Je suis en train de m’habituer petit à petit, mais je sais que ça va être dur. Je suis père de famille, donc je dois subvenir aux besoins de ma femme et de mes enfants. Je n’ai pas envie de me sentir inutile, incapable de leur fournir quoi que ce soit.

Et là, j’ai compris comment ces pauvres gens sont en train de s’adapter petit à petit à une vie diminuée, dans des conditions très dures, sous les tentes, sous de simples bâches, sur du sable, dans les ruines des maisons bombardées.

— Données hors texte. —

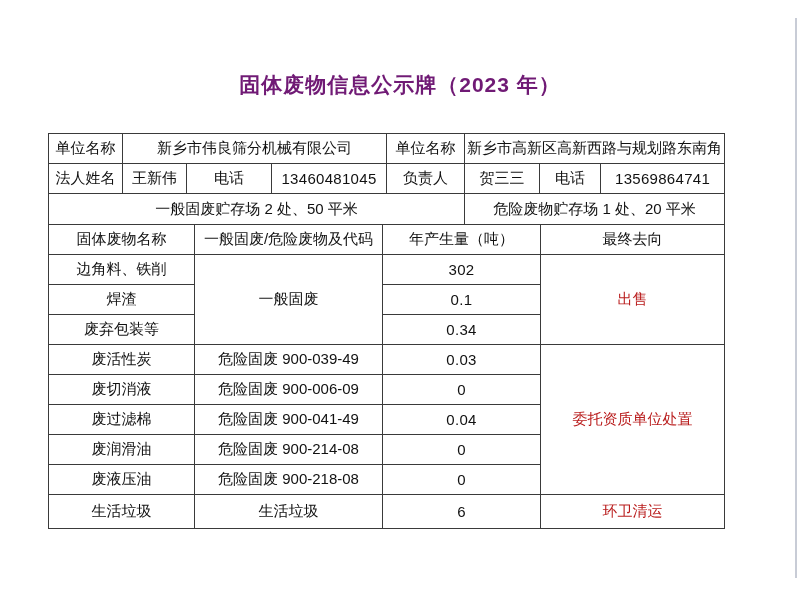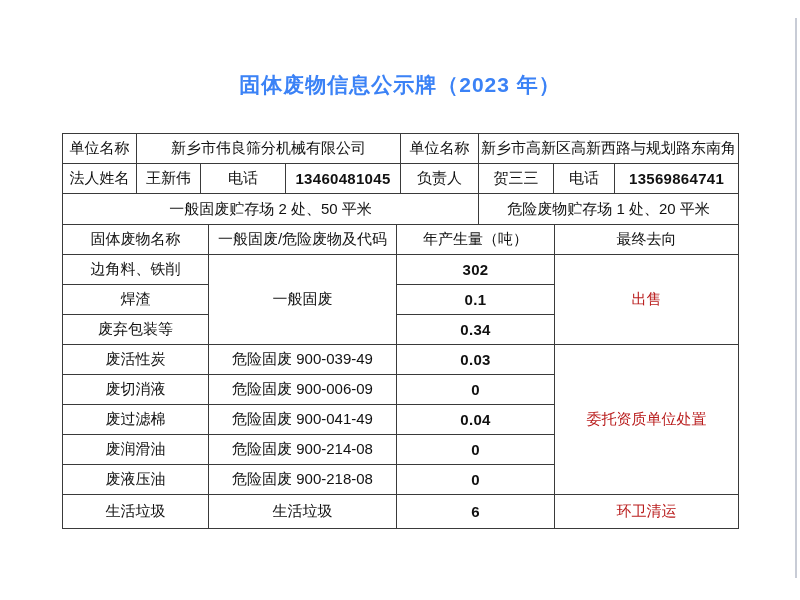"固体废物信息公示牌（2023 年）" .page-title { color: #3b82f6 -> #701a75 }
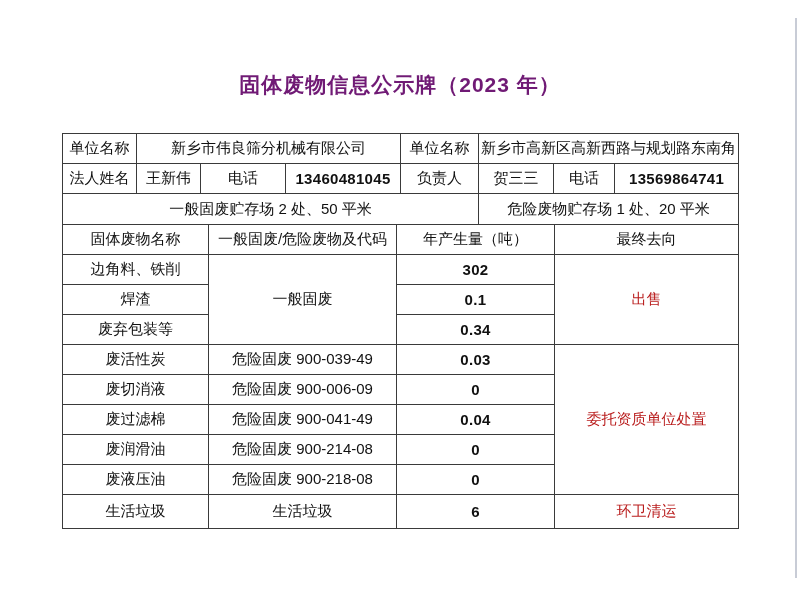"单位名称" .tables-wrap { left: 62px -> 48px }
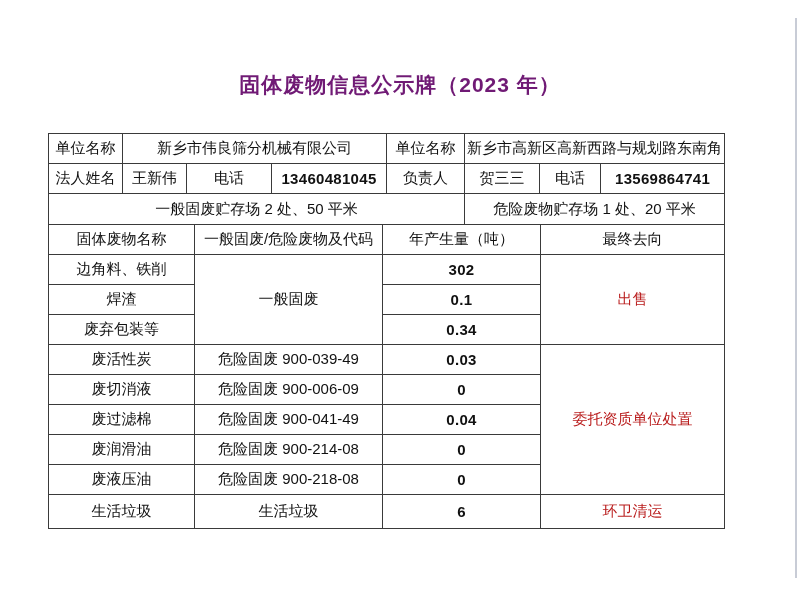"13460481045" .num { font-weight: bold -> normal }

Comment peuvent faire ces handicapés quand il n’existe plus aucune aide pour eux ? Le rêve de mon compagnon de minibus, c’est une prothèse, et de continuer de vivre. Surtout, il ne veut pas que son fils le voie comme un estropié incapable de faire quoi que ce soit par lui-même. Je me rappelle très bien que lors des marches du retour, j’avais interviewé des jeunes qui avaient perdu leurs jambes, mais qui voulaient quand même mener à nouveau une vie normale. Ils avaient même créé une équipe de foot pour montrer que tout allait bien, qu’ils étaient comme les autres. L’un d’entre eux était coureur cycliste, il avait rêvé de participer aux Jeux olympiques, puis, après sa blessure, aux Jeux paralympiques. Mais il lui fallait une prothèse de sport et un vélo spécial, et c’était impossible à Gaza.

Comme lui, des milliers de jeunes à Gaza, des milliers de familles entières voient leurs rêves partir en fumée. Des milliers de blessés, d’estropiés. Je suis un Gazaoui, mais parfois, je peine à me rendre compte de l’ampleur du désastre, de ce « gazacide » que nous vivons. J’espère que cette guerre va s’arrêter, j’espère que l’homme aux béquilles, à qui j’ai oublié de demander son nom, aura un jour une prothèse ; qu’il pourra s’intégrer dans une vie professionnelle et que son fils sera fier de lui. Et que ce sera pareil pour les milliers d’amputés de Gaza. Mais pour l’instant, personne n’y travaille, même les ONG et la Croix rouge qui s’en occupaient avant. Pour eux, vu la situation, ce n’est pas une priorité.

1Initiées le 30 mars 2018, ces marches ont duré un an et demi.